• **YOUR OBJECTIVE**
From the listing below, set down exactly the lines between the one holding "Magical Unicorn Heart" and the one holding "balance: 1730.44 -> 1860.24", inclusive. No other line is wanted.

• **MATERIAL TO PROCESS**
+++

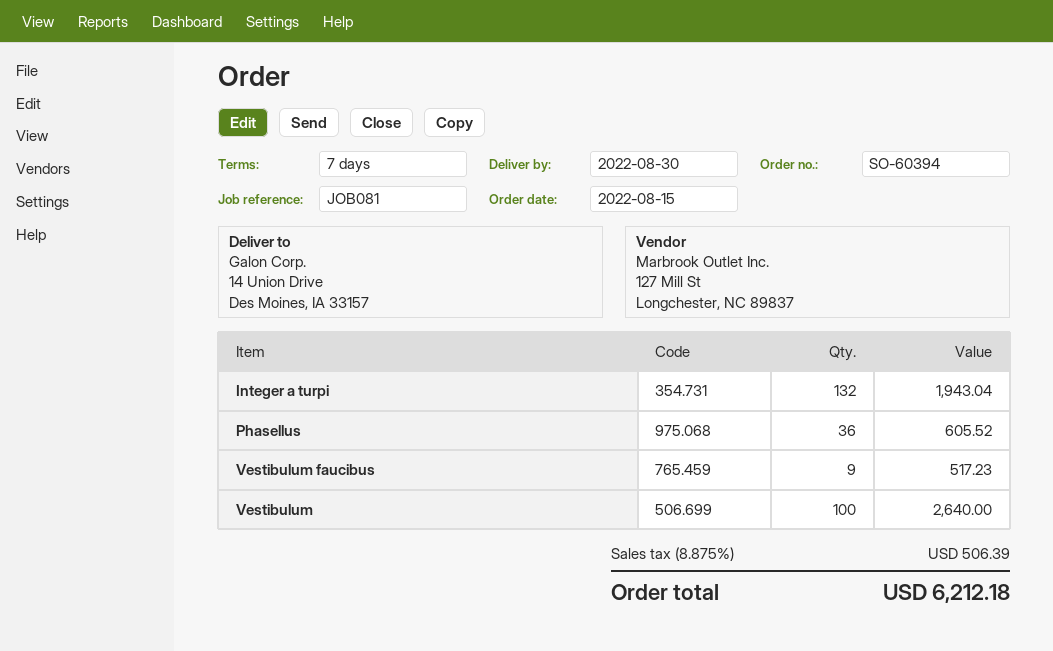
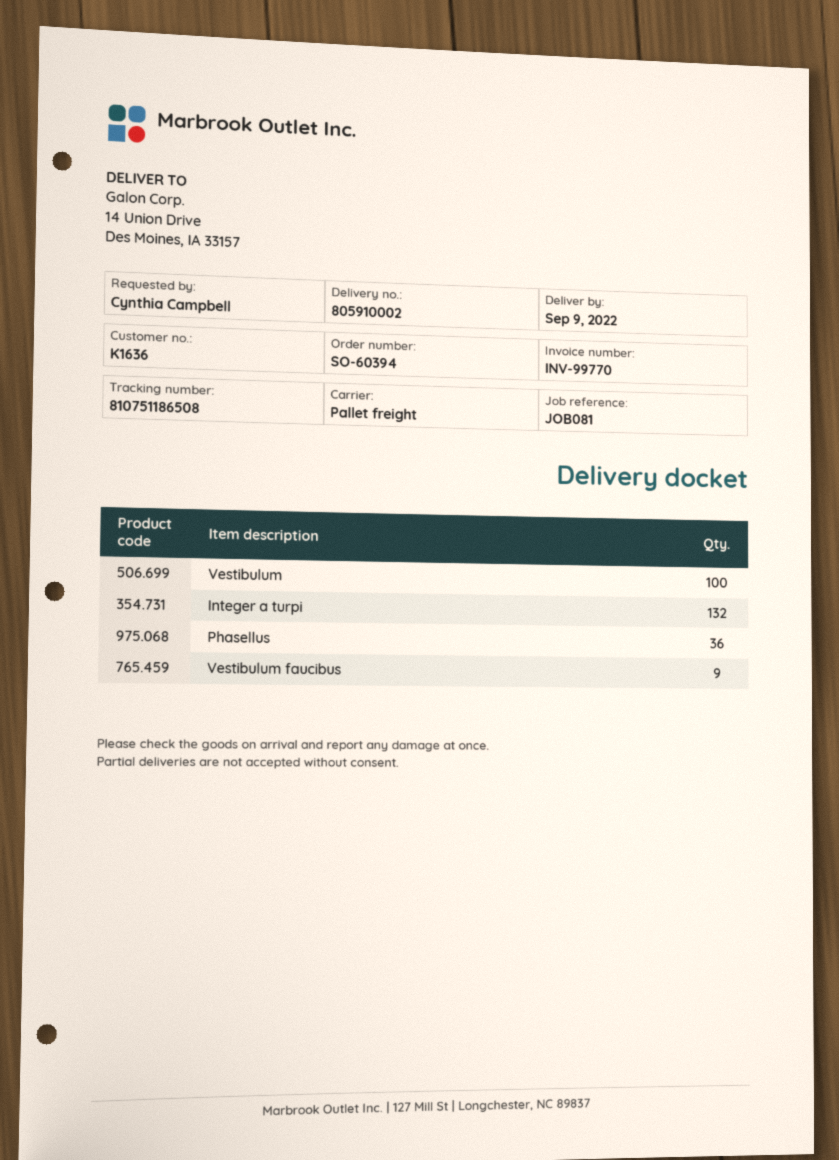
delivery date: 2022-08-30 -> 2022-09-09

+++

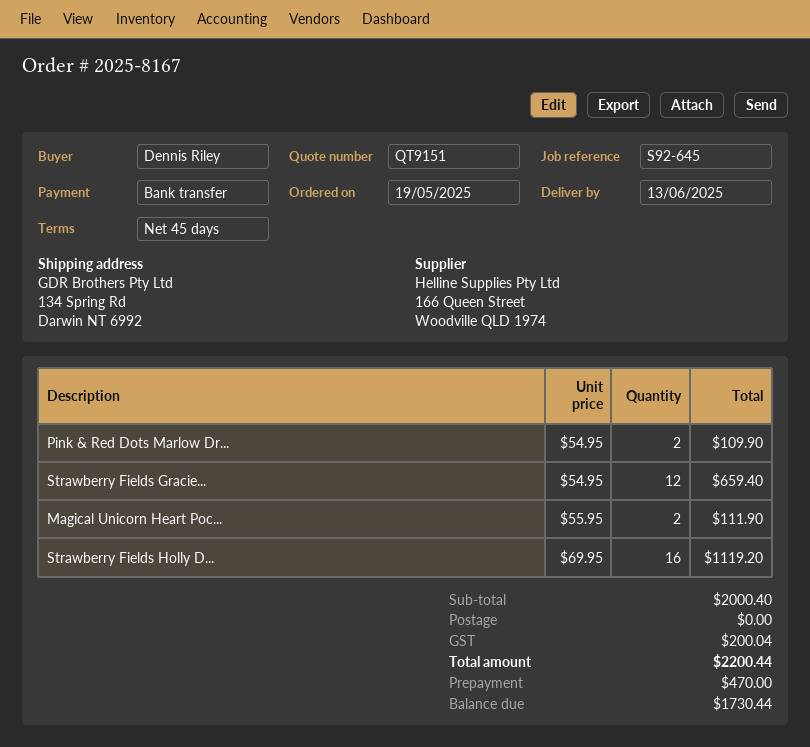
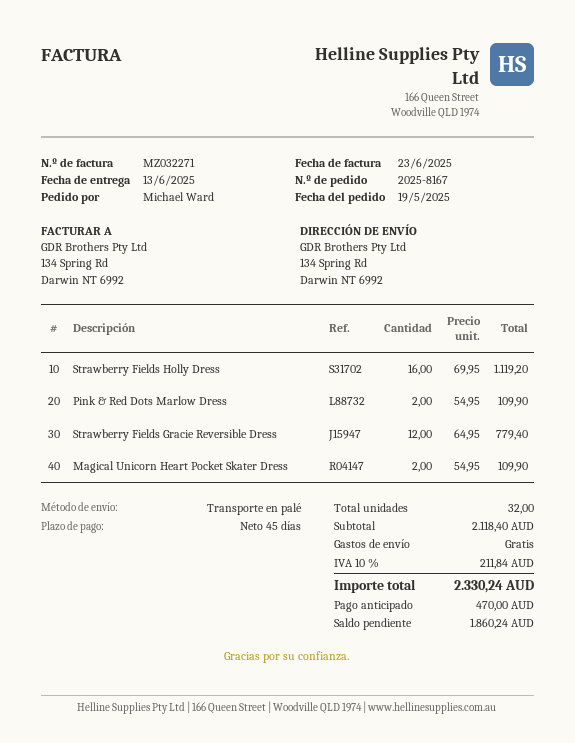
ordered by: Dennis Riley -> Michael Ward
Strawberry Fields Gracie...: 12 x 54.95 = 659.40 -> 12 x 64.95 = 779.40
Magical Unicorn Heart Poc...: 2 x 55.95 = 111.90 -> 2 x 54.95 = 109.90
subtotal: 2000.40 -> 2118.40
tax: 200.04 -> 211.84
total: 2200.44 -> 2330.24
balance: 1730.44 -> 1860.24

+++

• **RESULT**
Magical Unicorn Heart Poc...: 2 x 55.95 = 111.90 -> 2 x 54.95 = 109.90
subtotal: 2000.40 -> 2118.40
tax: 200.04 -> 211.84
total: 2200.44 -> 2330.24
balance: 1730.44 -> 1860.24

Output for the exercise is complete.